The Conference Board of Canada concluded in a report titled Ethanol’s Potential Contribution to Canada’s Transportation Sector that:
- ethanol reduces greenhouse gas emissions (GHG) relative to gasoline by between 40% and 62% depending on agricultural and production practices
- improved farming techniques have significantly increased the average bushels of corn produced per acre, positively impacting water and fertilizer efficiency
- today’s corn production is also more energy efficient
Although 10% ethanol-blended gasoline contains about 3% less energy than pure gasoline, it is an oxygenated fuel that has the ability to improve combustion efficiency in many vehicles. For most vehicles, this increased efficiency helps to offset the slightly lower energy content in the ethanol-blended gasoline.
Life cycle assessments
We believe it is appropriate to look at the full life cycle of ethanol production when discussing environmental benefits.

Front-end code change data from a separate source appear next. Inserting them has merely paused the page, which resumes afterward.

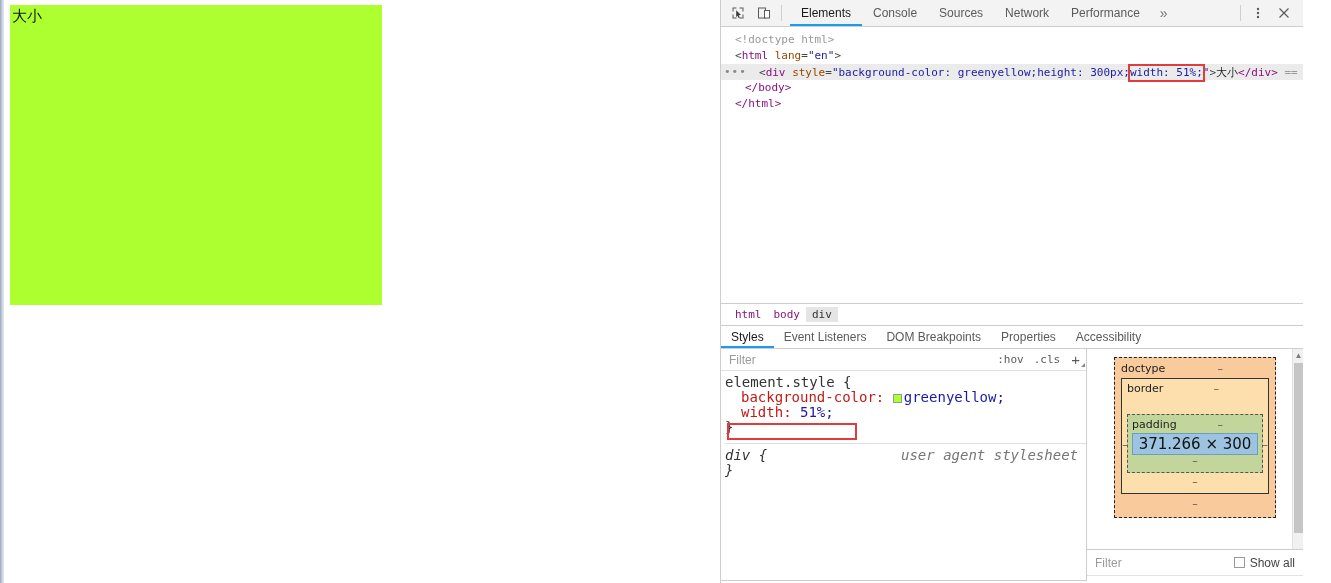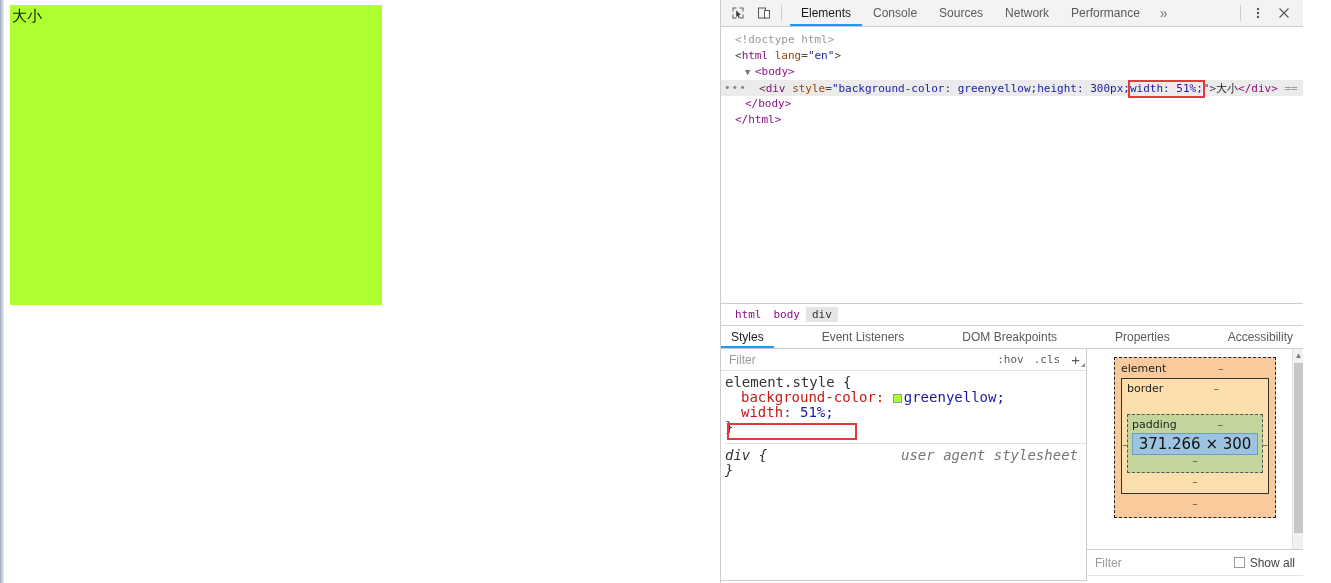--- a/index.html
+++ b/index.html
@@ -340,9 +340,6 @@
         <span class="punc">&lt;</span><span class="tw">html</span>
         <span class="attr">lang</span><span class="punc">=</span><span class="aval">"en"</span><span class="punc">&gt;</span>
       </div>
-      <div class="dom-line ind2">
-        <span class="arrow">▼</span><span class="tw">&lt;body&gt;</span>
-      </div>
       <div class="dom-line ind3 selected">
         <span class="ellipsis-btn">•••</span><span class="punc">&lt;</span><span class="tw">div</span> <span class="attr">style</span><span class="punc">=</span><span class="aval">"</span><span class="aval">background-color: greenyellow;height: 300px;</span><span class="red-box-inline"><span class="aval">width: 51%;</span></span><span class="aval">"</span><span class="punc">&gt;</span><span class="txtnode">大小</span><span class="tw">&lt;/div&gt;</span> <span class="eq-tail">==</span>
       </div>

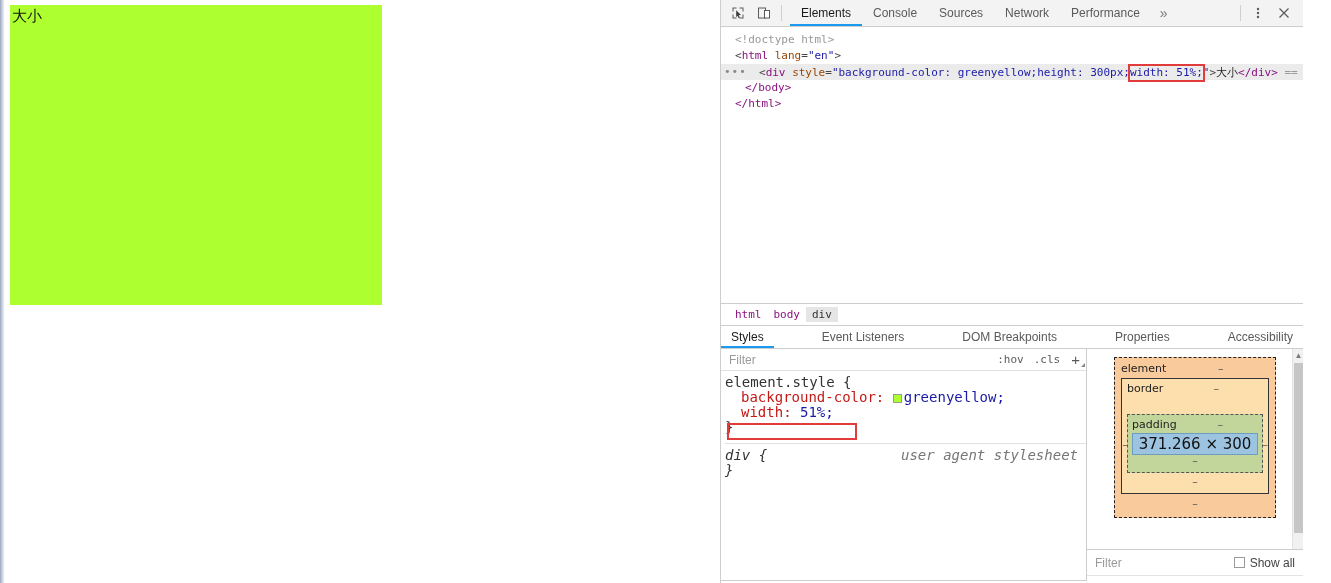--- a/index.html
+++ b/index.html
@@ -121,7 +121,7 @@
   
   #sub-tabs {
     height: 24px; border-top: 1px solid #cdcdcd; border-bottom: 1px solid #cdcdcd;
-    display: flex; align-items: stretch; background: #fff; justify-content: space-between;
+    display: flex; align-items: stretch; background: #fff;
   }
   .sub-tab {
     display: flex; align-items: center; padding: 0 10px;

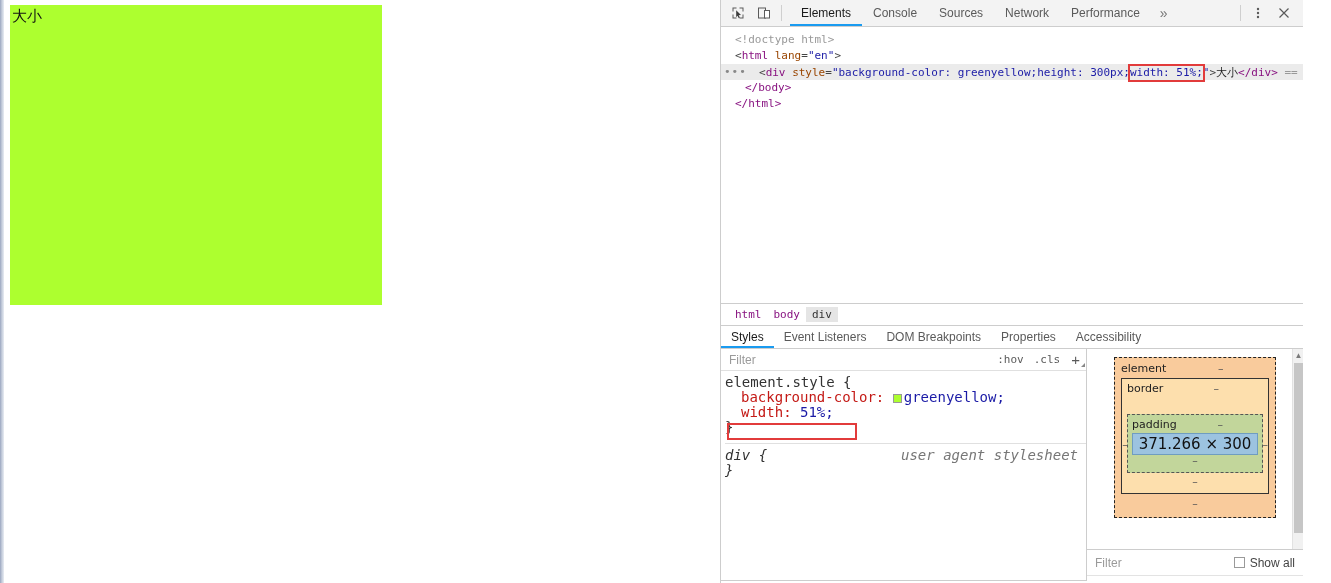--- a/index.html
+++ b/index.html
@@ -416,7 +416,7 @@
       <div id="styles-right">
         <div id="boxmodel">
           <div class="bm-label-line">
-            <span class="bm-name">element</span>
+            <span class="bm-name">doctype</span>
             <span class="bm-dash-c">–</span>
           </div>
 

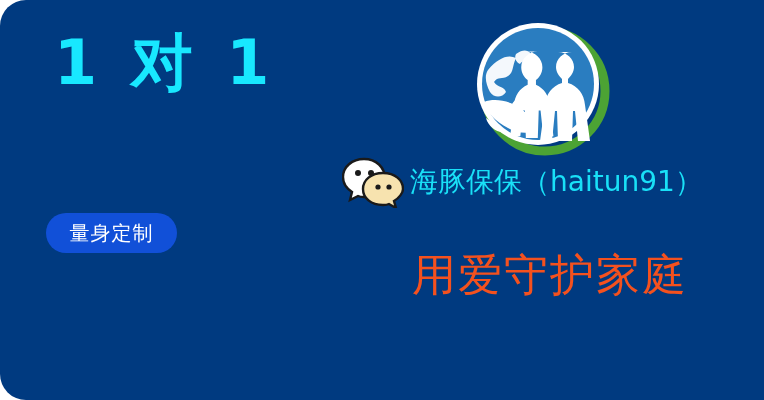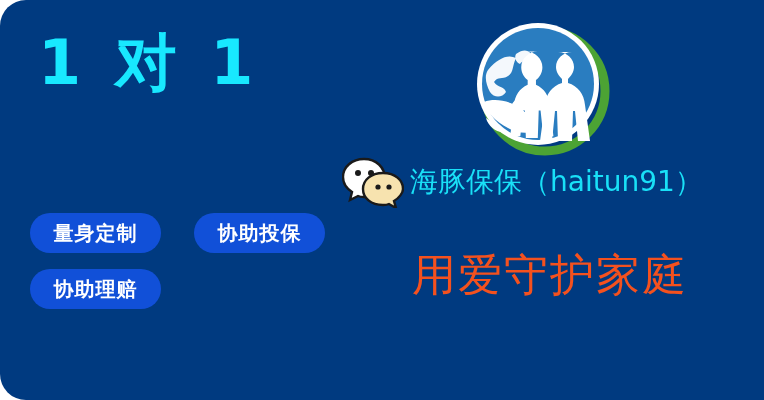--- a/index.html
+++ b/index.html
@@ -26,7 +26,7 @@
   
   .left-col {
     position: absolute;
-    left: 0;
+    left: 16px;
     top: 0;
     width: 360px;
     height: 400px;

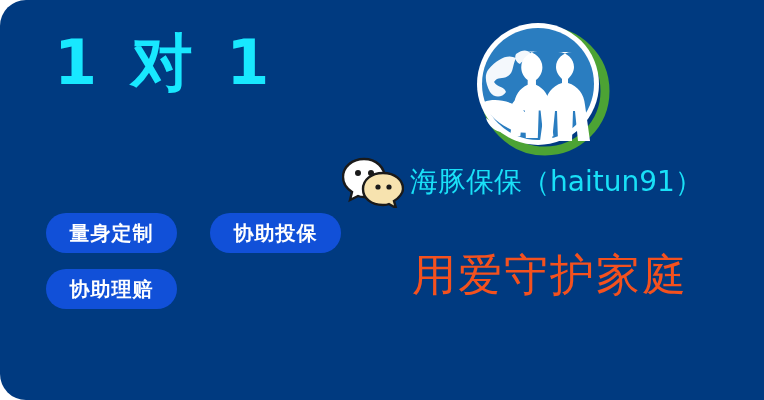--- a/index.html
+++ b/index.html
@@ -76,7 +76,7 @@
     background: #1150D8;
     color: #ffffff;
     font-size: 20px;
-    font-weight: bold;
+    font-weight: normal;
     letter-spacing: 1px;
     display: flex;
     align-items: center;

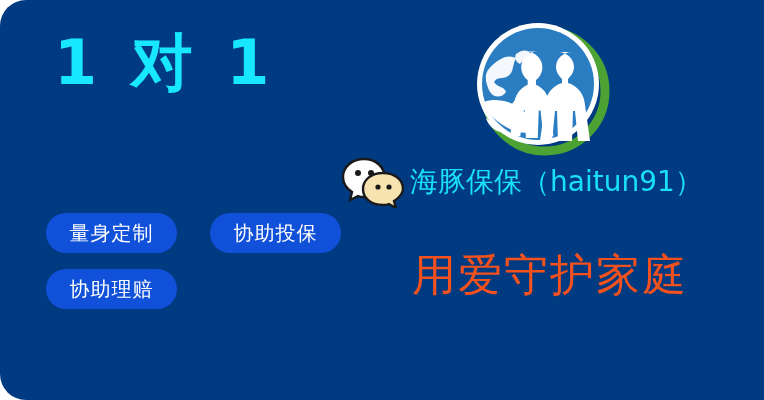--- a/index.html
+++ b/index.html
@@ -156,7 +156,6 @@
     <div class="pill-grid">
       <div class="pill-row">
         <div class="pill">量身定制</div>
-        <div class="pill">协助投保</div>
       </div>
       <div class="pill-row">
         <div class="pill">协助理赔</div>

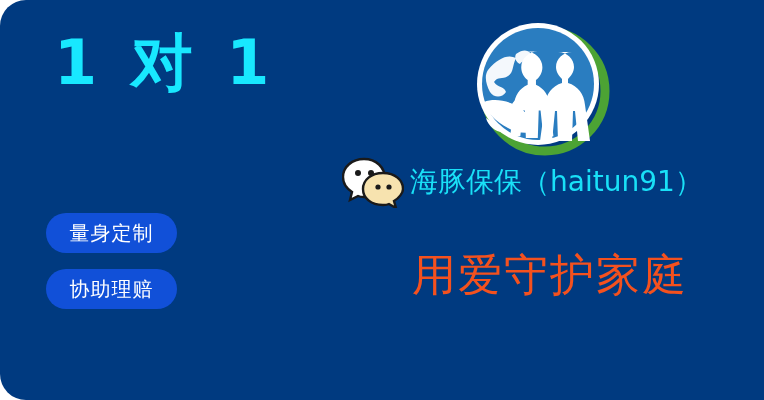--- a/index.html
+++ b/index.html
@@ -158,7 +158,6 @@
         <div class="pill">量身定制</div>
       </div>
       <div class="pill-row">
-        <div class="pill">协助理赔</div>
       </div>
     </div>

Before building our ethanol plant, we asked the Alberta-based Pembina Institute to conduct two life cycle assessments, which looked at all of the energy inputs from the corn field to the gas pump. Once the first phase of our facility was operational, we asked Pembina to revisit the study to ensure both the latest scientific methodology, along with actual operating data, was used.
Visit the Pembina Institute website to learn more
From its assessment, which was independently verified by the U.S. government’s Argonne National Laboratory, Pembina estimated that overall CO2 emissions could be reduced by up to 300,000 tonnes per year by blending all of the ethanol from the original St. Clair plant into gasoline. With the expansion of the plant, that environmental benefit has increased to 464,000 tonnes per year. St. Clair’s ethanol provides about a 52% reduction in GHG emissions compared to gasoline. These estimates were more recently reconfirmed by internal calculations.
Alternative land uses and crops
Much of the agricultural land used to produce ethanol today was previously used to grow tobacco. With the demand for tobacco on the decline, corn ethanol is providing a sustainable alternative crop for farmers.
The type of corn used as feedstock at the St. Clair plant has traditionally been used to feed livestock. Once the sugars and starches are extracted from the corn to make ethanol, the remaining elements are used to make premium cattle feed, which is then sold back to local livestock operators.
In sum, many parties benefit:
- farmers have an alternative crop to market
- livestock producers still get the feed they need for their cattle
- we are able to produce a fuel additive that boosts combustion efficiency and reduces the environmental impact of transportation fuels
We believe the biofuels industry is here to stay and we are committed to best-in-class production practices at our St. Clair plant.